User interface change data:
--

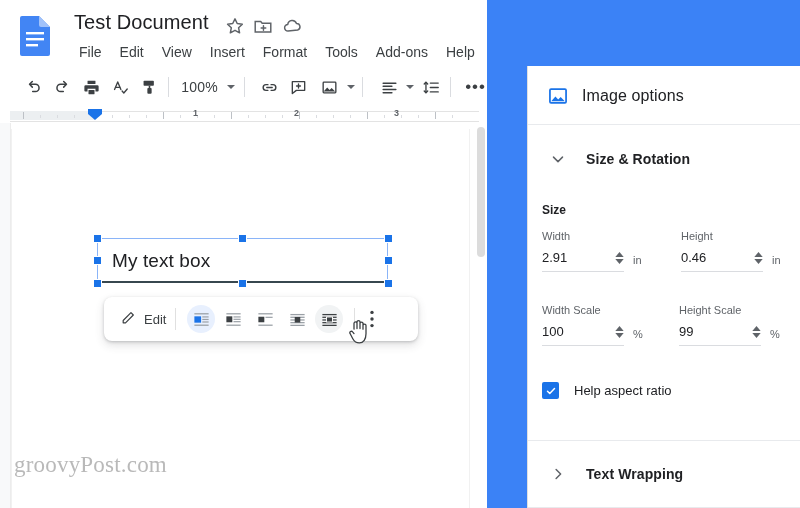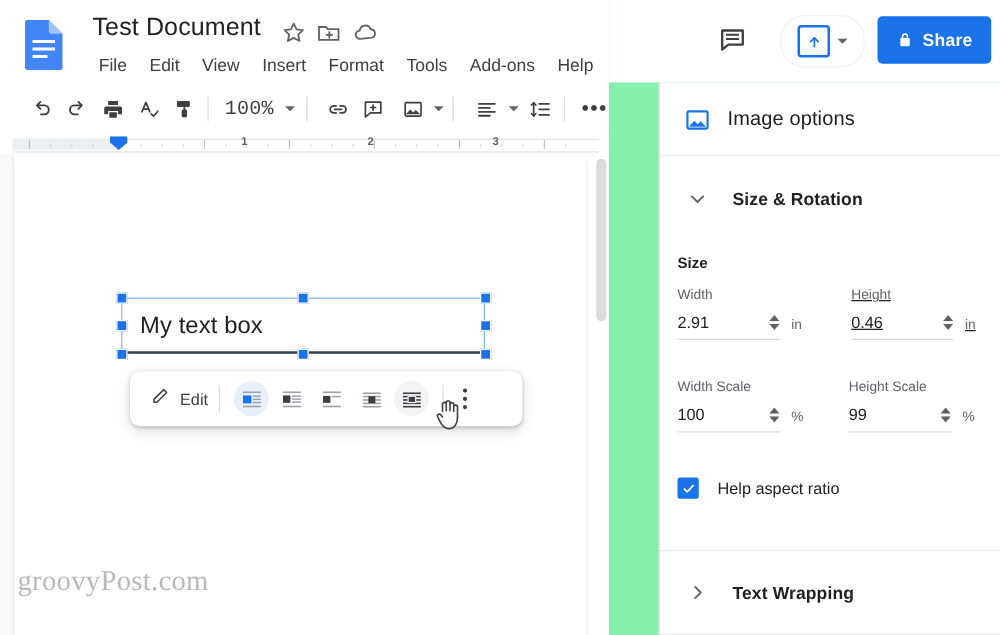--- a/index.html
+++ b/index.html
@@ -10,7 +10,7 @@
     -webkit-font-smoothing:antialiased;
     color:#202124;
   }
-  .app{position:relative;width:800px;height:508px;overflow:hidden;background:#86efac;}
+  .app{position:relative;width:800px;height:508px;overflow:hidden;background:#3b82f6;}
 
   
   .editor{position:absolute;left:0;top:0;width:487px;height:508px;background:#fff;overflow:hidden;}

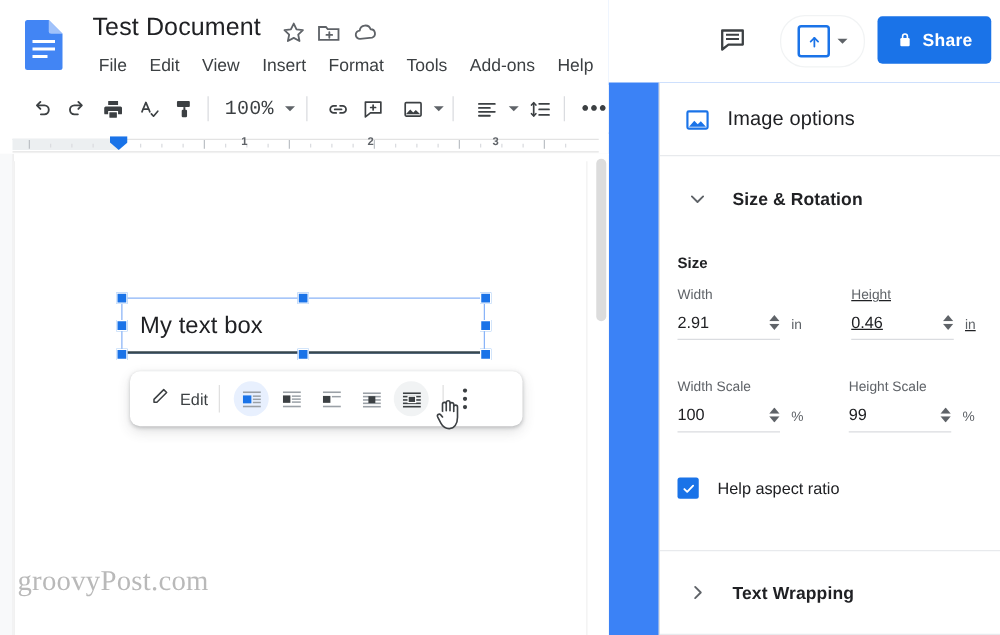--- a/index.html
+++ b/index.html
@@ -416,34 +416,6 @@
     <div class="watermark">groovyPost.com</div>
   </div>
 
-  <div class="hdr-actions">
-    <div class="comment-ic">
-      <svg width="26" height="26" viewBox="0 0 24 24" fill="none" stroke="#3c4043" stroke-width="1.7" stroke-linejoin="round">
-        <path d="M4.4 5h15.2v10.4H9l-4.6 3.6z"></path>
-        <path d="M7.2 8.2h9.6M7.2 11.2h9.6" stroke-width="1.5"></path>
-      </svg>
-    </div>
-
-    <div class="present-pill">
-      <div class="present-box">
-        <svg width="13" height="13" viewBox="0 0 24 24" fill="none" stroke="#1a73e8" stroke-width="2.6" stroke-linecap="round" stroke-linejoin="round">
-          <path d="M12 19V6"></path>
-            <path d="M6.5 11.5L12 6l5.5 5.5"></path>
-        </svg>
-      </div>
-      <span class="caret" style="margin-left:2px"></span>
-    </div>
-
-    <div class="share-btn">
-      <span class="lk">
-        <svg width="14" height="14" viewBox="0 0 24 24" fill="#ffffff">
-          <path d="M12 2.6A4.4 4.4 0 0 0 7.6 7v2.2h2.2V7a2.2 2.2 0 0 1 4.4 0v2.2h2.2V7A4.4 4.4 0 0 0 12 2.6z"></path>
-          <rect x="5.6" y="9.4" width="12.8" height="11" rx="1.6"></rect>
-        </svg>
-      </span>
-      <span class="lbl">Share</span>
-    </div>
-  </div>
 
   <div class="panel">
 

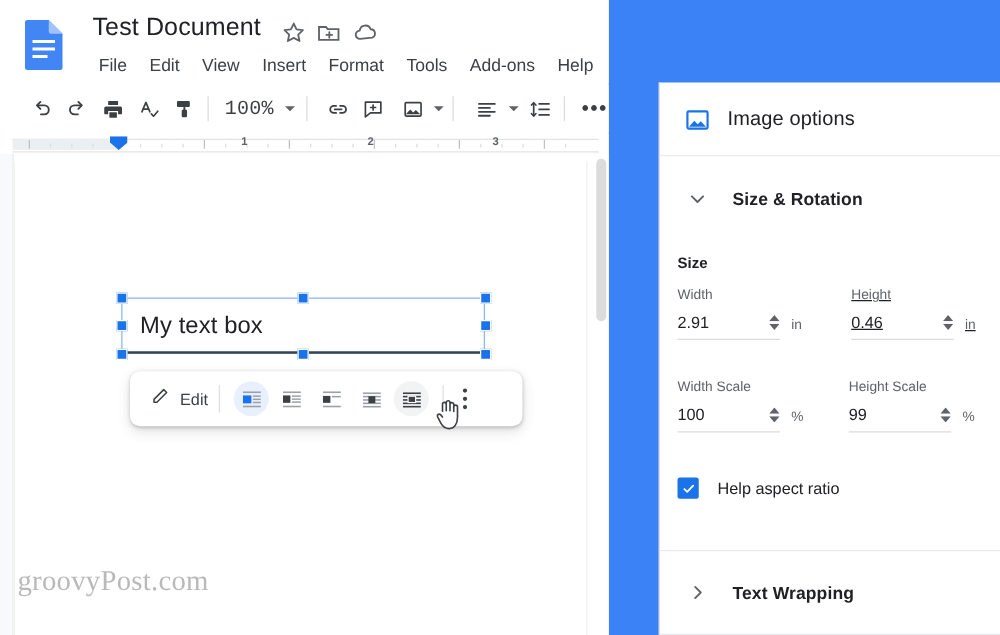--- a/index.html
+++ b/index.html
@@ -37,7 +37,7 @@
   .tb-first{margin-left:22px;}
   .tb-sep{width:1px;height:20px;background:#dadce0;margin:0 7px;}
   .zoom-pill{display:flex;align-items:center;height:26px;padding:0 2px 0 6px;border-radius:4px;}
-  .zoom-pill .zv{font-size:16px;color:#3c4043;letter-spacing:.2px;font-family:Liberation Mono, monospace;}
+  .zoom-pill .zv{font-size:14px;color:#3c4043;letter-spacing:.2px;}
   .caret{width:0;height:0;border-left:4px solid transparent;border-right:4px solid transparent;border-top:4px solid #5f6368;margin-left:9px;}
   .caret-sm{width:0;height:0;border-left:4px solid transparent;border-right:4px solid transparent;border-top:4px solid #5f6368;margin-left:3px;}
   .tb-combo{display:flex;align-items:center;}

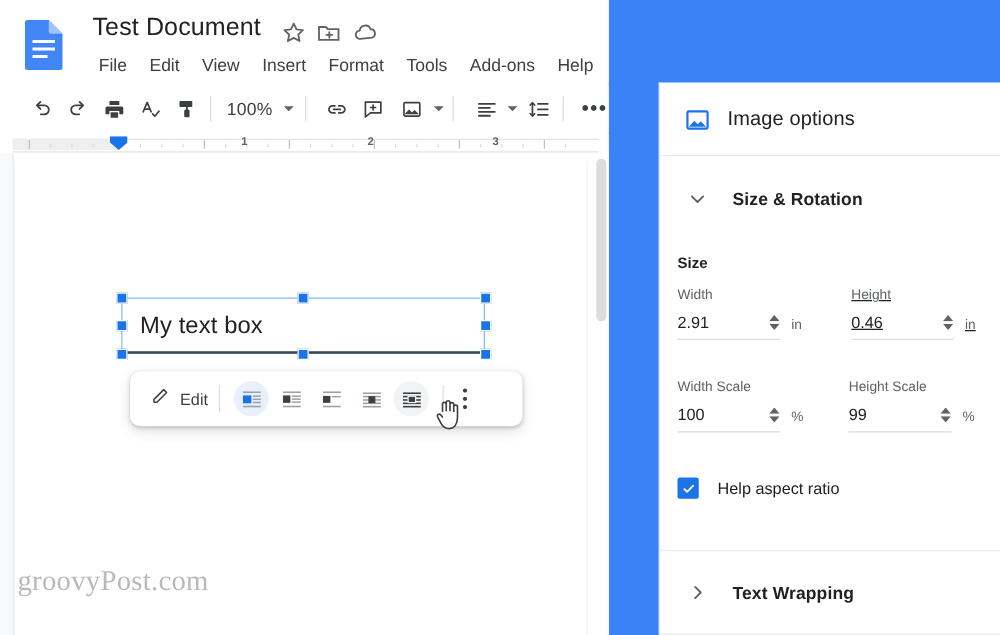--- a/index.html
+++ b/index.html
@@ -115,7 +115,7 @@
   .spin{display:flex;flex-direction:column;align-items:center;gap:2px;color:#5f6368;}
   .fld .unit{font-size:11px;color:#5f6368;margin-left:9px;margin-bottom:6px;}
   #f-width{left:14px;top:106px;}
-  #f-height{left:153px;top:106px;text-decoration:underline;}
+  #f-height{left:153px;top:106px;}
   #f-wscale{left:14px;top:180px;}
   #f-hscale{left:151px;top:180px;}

--

:: Problem description ::
What is the number of lines in the entries above that contain the string "class"? Reply with the number and nothing more.

:: Result of this exercise ::
10